DATA EXTRACT below:
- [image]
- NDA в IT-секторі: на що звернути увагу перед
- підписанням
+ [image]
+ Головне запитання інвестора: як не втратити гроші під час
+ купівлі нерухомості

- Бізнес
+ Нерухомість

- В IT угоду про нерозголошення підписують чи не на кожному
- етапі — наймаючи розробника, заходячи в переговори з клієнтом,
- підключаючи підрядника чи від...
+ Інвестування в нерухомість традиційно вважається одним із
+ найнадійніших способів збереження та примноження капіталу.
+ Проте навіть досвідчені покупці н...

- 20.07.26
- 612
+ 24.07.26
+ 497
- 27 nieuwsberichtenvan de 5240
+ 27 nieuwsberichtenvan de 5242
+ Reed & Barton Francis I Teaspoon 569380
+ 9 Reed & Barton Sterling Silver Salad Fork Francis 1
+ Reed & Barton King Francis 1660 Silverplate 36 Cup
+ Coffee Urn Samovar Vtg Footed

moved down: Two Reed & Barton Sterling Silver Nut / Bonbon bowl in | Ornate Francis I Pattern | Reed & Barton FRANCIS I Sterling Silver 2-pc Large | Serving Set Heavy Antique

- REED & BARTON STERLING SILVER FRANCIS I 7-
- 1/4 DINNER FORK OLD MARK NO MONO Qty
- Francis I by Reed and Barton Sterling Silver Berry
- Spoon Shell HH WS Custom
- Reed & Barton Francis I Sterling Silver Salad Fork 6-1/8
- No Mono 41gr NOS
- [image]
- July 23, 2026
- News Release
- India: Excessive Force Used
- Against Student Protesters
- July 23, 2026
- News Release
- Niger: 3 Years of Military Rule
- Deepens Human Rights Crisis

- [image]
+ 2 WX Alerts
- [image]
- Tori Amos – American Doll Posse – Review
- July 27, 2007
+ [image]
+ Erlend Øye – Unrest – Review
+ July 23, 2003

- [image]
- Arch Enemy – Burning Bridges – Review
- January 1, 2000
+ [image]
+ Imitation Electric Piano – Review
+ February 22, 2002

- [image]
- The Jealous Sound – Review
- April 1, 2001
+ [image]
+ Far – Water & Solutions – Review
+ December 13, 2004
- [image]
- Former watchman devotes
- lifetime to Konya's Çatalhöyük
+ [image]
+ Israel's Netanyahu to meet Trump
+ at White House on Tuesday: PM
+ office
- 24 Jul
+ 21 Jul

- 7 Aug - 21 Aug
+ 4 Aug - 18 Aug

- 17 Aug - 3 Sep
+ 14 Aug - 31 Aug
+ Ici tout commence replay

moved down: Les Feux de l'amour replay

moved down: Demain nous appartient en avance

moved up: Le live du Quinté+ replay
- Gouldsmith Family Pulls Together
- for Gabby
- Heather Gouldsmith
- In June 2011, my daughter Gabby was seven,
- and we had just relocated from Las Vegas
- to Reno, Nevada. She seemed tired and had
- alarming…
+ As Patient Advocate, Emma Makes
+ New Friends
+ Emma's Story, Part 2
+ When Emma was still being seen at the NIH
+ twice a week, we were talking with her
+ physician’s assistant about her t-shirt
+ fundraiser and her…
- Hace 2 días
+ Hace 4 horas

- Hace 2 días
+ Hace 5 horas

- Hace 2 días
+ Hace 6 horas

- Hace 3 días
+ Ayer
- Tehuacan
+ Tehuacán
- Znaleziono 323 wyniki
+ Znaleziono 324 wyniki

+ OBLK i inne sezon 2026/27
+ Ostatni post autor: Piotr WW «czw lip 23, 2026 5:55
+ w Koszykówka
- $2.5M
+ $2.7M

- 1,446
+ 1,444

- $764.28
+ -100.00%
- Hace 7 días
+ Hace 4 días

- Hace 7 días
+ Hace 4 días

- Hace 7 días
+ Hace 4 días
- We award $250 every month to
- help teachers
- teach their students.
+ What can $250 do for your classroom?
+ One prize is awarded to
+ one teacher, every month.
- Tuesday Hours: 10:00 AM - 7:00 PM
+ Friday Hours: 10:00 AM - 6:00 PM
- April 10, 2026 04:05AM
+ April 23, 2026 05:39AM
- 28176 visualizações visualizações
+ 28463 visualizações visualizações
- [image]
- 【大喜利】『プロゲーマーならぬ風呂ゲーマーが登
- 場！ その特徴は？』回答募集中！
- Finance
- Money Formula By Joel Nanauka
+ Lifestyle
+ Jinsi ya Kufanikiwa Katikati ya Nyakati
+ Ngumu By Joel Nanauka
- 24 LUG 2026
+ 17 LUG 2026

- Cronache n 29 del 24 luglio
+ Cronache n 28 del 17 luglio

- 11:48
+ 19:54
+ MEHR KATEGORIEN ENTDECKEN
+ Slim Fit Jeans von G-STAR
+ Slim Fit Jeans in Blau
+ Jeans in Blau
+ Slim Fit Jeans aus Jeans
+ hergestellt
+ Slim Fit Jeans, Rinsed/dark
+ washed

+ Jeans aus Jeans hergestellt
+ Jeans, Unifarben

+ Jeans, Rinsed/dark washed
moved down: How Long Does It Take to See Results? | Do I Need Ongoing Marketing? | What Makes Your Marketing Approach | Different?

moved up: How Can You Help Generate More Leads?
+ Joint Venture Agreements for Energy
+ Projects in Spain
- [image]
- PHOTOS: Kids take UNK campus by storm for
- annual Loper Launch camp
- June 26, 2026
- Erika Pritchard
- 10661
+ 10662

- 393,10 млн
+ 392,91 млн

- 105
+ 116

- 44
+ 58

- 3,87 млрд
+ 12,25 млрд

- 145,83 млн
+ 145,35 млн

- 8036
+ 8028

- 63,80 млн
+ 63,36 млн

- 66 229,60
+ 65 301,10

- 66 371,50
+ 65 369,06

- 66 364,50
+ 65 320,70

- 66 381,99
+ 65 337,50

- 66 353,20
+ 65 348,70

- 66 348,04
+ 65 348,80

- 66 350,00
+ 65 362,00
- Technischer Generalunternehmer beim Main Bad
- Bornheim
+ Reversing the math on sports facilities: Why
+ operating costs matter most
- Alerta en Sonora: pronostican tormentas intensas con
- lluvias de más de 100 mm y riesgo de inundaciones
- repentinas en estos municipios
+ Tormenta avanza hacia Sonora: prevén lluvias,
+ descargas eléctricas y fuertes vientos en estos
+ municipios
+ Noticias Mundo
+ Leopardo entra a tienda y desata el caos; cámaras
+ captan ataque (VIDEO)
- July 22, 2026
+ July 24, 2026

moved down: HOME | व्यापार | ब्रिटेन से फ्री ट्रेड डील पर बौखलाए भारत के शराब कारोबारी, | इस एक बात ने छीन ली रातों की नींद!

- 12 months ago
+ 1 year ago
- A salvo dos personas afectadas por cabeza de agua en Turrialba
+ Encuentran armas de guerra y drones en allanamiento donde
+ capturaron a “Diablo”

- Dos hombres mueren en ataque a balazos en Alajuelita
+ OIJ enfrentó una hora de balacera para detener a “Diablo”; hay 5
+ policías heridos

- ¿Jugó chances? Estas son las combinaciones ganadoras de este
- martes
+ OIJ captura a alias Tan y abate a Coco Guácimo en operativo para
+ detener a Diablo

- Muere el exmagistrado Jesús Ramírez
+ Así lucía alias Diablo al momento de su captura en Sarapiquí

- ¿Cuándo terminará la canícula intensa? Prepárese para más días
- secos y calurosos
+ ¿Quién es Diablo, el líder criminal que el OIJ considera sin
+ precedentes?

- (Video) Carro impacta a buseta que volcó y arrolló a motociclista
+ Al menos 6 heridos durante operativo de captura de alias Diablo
End of DATA EXTRACT.
TASK TO COMPLETE:
Every line that holds the word "nieuwsberichtenvan" should be copied from the listing.

COMPLETED TASK:
- 27 nieuwsberichtenvan de 5240
+ 27 nieuwsberichtenvan de 5242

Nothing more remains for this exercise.